Proper Gradual Overload
Following your general warm-up and several minutes of dynamic stretching, you are ready to start your workout. But the warm-up is not done yet! If you think you are fully prepared now to jump into a higher intensity squat or deadlift legs workout that calls for 5 sets of 6 repetitions, or harder still, 8 sets of 3 repetitions, think again!
With that sort of high intensity loading, we recommend you choose a weight for at least the first 1 or 2 exercises that is roughly 50% of your target work load and do a set with that weight for anywhere from 3-5 repetitions. Rest briefly and then do another warm-up set for 2-3 repetitions with 75% of your targeted first work set.
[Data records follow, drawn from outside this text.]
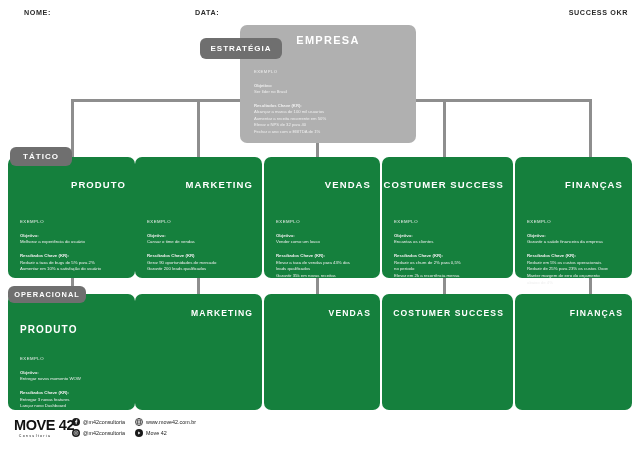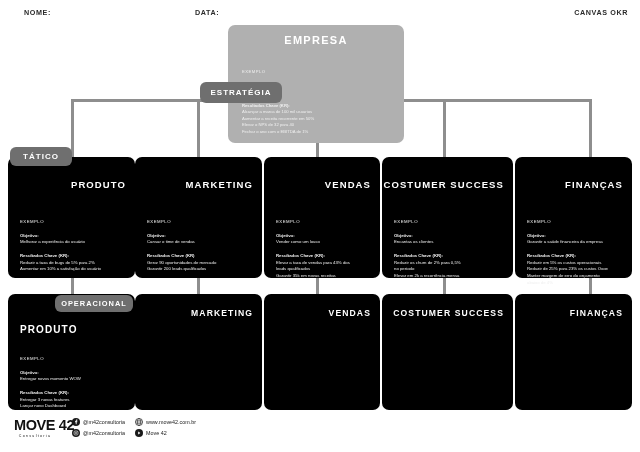--- a/index.html
+++ b/index.html
@@ -215,7 +215,7 @@
 <div class="header">
   <div class="hdr-item hdr-nome">NOME:</div>
   <div class="hdr-item hdr-data">DATA:</div>
-  <div class="hdr-item hdr-canvas">CANVAS OKR</div>
+  <div class="hdr-item hdr-canvas">SUCCESS OKR</div>
 </div>
 
 <div>

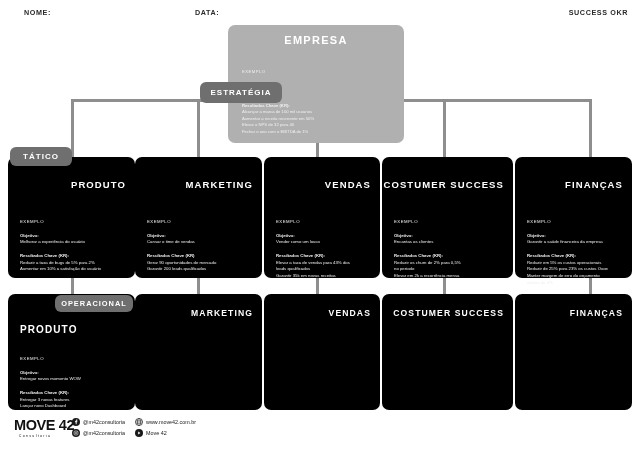--- a/index.html
+++ b/index.html
@@ -239,7 +239,7 @@
   <div class="conn" style="left:589px; top:278px; width:2.5px; height:16px;"></div>
 </div>
 
-<div class="card empresa" style="left:228px; top:25px; width:176px; height:118px;">
+<div class="card empresa" style="left:240px; top:25px; width:176px; height:118px;">
   <div class="card-title">EMPRESA</div>
   <div class="card-body">
     <div class="ex-label">EXEMPLO</div>

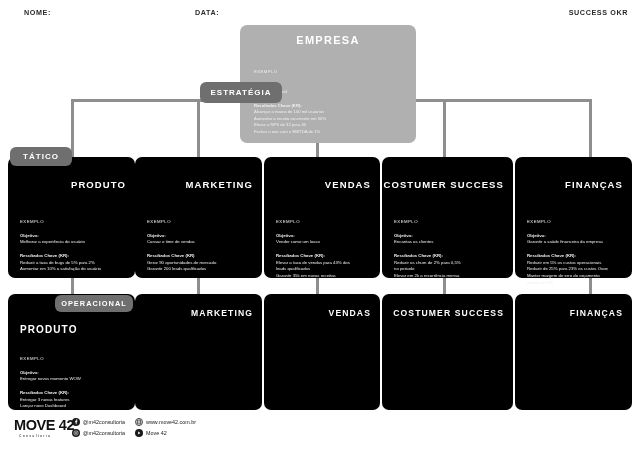--- a/index.html
+++ b/index.html
@@ -134,7 +134,6 @@
     width: 82px;
     height: 21px;
     font-size: 8px;
-    margin-top: 44px;
   }
   .badge-tatico {
     left: 10px;

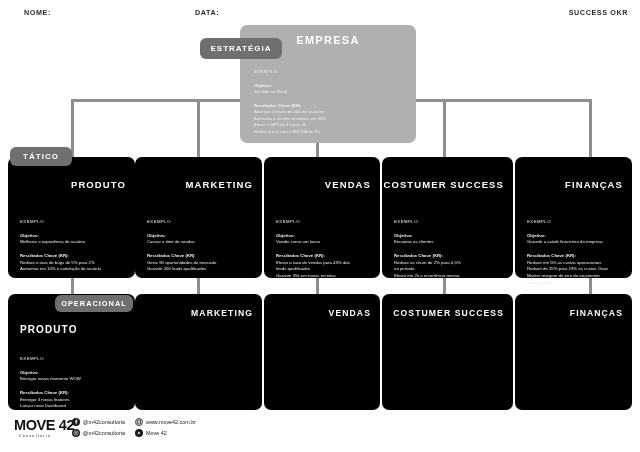--- a/index.html
+++ b/index.html
@@ -45,7 +45,7 @@
   
   .card {
     position: absolute;
-    background: #000000;
+    background: #15803d;
     border-radius: 7px;
     box-sizing: border-box;
   }

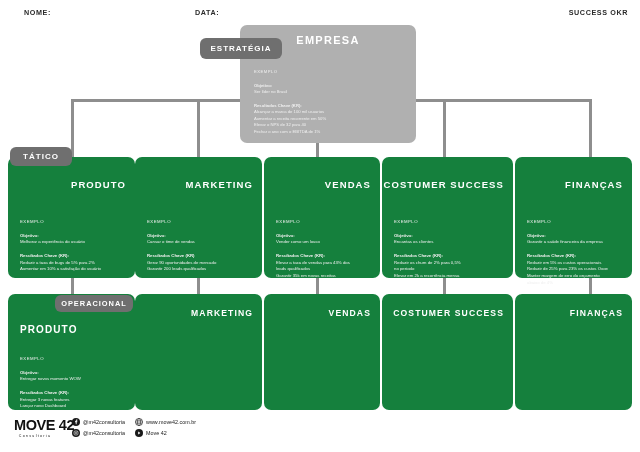--- a/index.html
+++ b/index.html
@@ -144,11 +144,10 @@
   }
   .badge-operacional {
     left: 8px;
-    top: 295px;
+    top: 286px;
     width: 78px;
     height: 17px;
     font-size: 7.4px;
-    margin-left: 47px;
   }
Finally, you’re ready for your first heavy work set.
Such a gradual overload will do wonders for getting every contributing muscle group ready, as well as help you feel whether something is “temporarily off” and you should back off the intensity, choose another exercise for the day, or wait to lift the following day.
Sample Warm-up Protocol
If your first exercise in a strength program will be squats or deadlifts for 4 sets of 4-6 repetitions, and you plan to do 200 pounds as your first work set for legs, then your warm-up might resemble the following:
2 minutes high-step stair climber or Jacob’s Ladder
Hip Circles (30 sec. per leg)
Leg Swings (30 sec. per leg, 2 directions = 2 minutes)
Tiptoe walking lunges (twice around the room, once with arms overhead but no weight, once with 8-12# in each hand)
Firewalkers (light band resistance, 4 sets of 8 steps in each direction with no rest)
Overhead Dowel Squats (1 unweighted set of 12 reps getting lower with each repetition; 1 set light load to help deepen squat and get upper body limber)
Back Barbell Squats warm-up sets: Bar (45#) 5 reps; 95# 5 reps; 135# 3 reps; 175# 3 reps and you should be ready to go for your first set of 4-6 with 200#.
Total Targeted Warm-up Time – approximately 12 minutes
FIRST TARGET SET per workout – start timing your actual leg strength workout from your first heavy set (after all warm-ups are completed) to the last. Such a warm-up protocol will have your joints, your muscles, and your mind far more prepared for your strength workout, at roughly the same time commitment, as the old 10-15 minute treadmill warm-up ever did. Happy training!